Pluies records en 48h : le Nord de la Calédonie sous l’eau

En l’espace de deux jours seulement, certaines communes du Nord de la Nouvelle-Calédonie ont été frappées par des pluies particulièrement intenses.
Un épisode météo bref mais marqué qui rappelle à quel point le territoire reste exposé aux phénomènes tropicaux.
Un épisode pluvio-orageux marqué sur le Nord du territoire
Entre le 4 et le 5 mars 2026, la Nouvelle-Calédonie a connu un épisode météorologique particulièrement arrosé, avec des cumuls de pluie impressionnants en seulement quarante-huit heures. Selon Météo-France Nouvelle-Calédonie, certaines communes ont enregistré près de la moitié des précipitations habituellement observées sur l’ensemble du mois de mars.
Cet épisode pluvio-orageux a été provoqué par un axe dépressionnaire s’étirant du sud de la Papouasie-Nouvelle-Guinée jusqu’à la Nouvelle-Calédonie. Dans cette configuration atmosphérique, le territoire s’est retrouvé plongé dans un flux de nord humide et instable, propice au développement d’orages et de fortes averses.
Dès la matinée du mercredi 4 mars, des cellules orageuses se sont formées au-dessus du Nord-Est de la Grande Terre. Les précipitations se sont ensuite étendues progressivement à l’ensemble de la côte Est, avant de déborder localement vers certaines zones de la côte Ouest.
Dans la nuit du mercredi au jeudi, les pluies se sont généralisées sur l’ensemble du pays, avec toutefois une intensité nettement plus marquée sur la partie nord-est du territoire. Une situation typique du climat tropical de la région, où les reliefs accentuent souvent les phénomènes pluvieux.

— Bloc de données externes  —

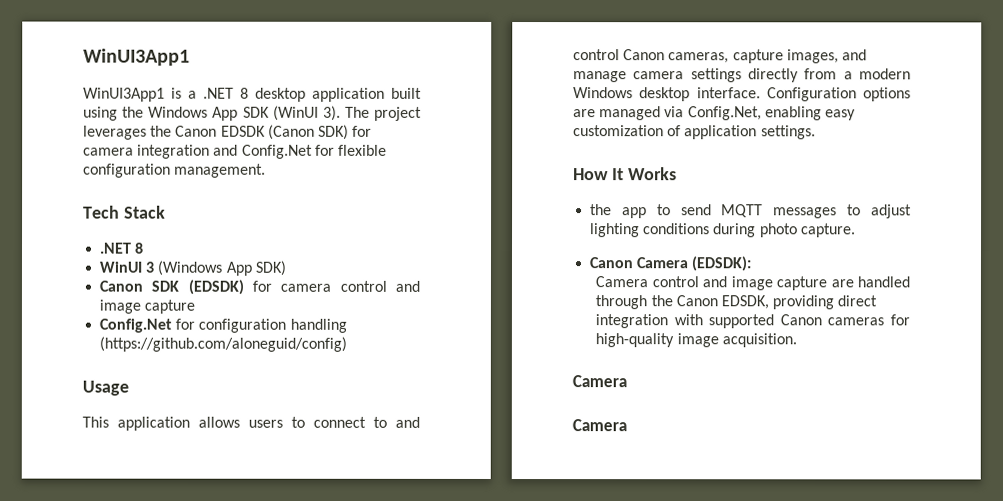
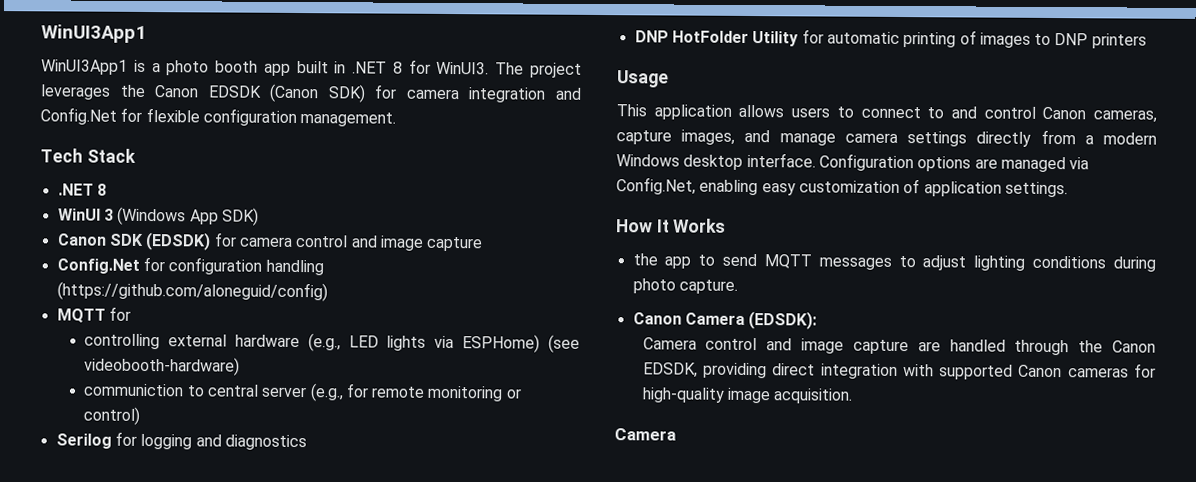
- WinUI3App1 is a .NET 8 desktop application built using the Windows App SDK (WinUI 3).
+ WinUI3App1 is a photo booth app built in .NET 8 for WinUI3.
+ MQTT for
+ controlling external hardware (e.g., LED lights via ESPHome) (see videobooth-hardware)
+ communiction to central server (e.g., for remote monitoring or control)
+ Serilog for logging and diagnostics
+ DNP HotFolder Utility for automatic printing of images to DNP printers
  Camera control and image capture are handled through the Canon EDSDK, providing direct integration with supported Canon cameras for high-quality image acquisition.
- Camera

Des cumuls impressionnants mais pas exceptionnels
Les stations météorologiques ont relevé des quantités d’eau particulièrement importantes, notamment entre Canala et Pouébo, où les précipitations ont été les plus fortes durant cet épisode.
Le cumul maximal enregistré atteint 236 millimètres à Ponérihouen entre le 4 et le 5 mars. Dans d’autres communes du Nord, comme Koné et Voh, les pluviomètres ont également mesuré des quantités significatives.
Au total, entre 100 et 150 millimètres de pluie sont tombés dans plusieurs secteurs de la Grande Terre pendant cette période.
Pour Ponérihouen, Koné et Voh, ces chiffres représentent l’équivalent d’environ un demi-mois de précipitations de mars, tombé en seulement deux jours.
Pour autant, les météorologues soulignent que ces cumuls importants ne présentent pas un caractère exceptionnel sur de courtes durées. Autrement dit, si la quantité totale de pluie est élevée sur quarante-huit heures, les intensités horaires n’ont pas atteint des niveaux extrêmes.
Cette nuance est importante : dans les régions tropicales, ce sont souvent les pluies très intenses sur quelques heures qui provoquent les crues soudaines et les dégâts majeurs. Or, dans ce cas précis, les précipitations ont été soutenues mais relativement étalées dans le temps.
Vents modérés et activité électrique limitée
Contrairement à certains épisodes orageux qui peuvent frapper le territoire, les vents associés à cette perturbation sont restés relativement modérés.
Les rafales les plus fortes ont été enregistrées à Poingam, dans la commune de Poum, où la station météorologique a mesuré 93 km/h dans la matinée du 4 mars. Un niveau significatif, mais bien en dessous des seuils observés lors des cyclones ou des fortes dépressions tropicales.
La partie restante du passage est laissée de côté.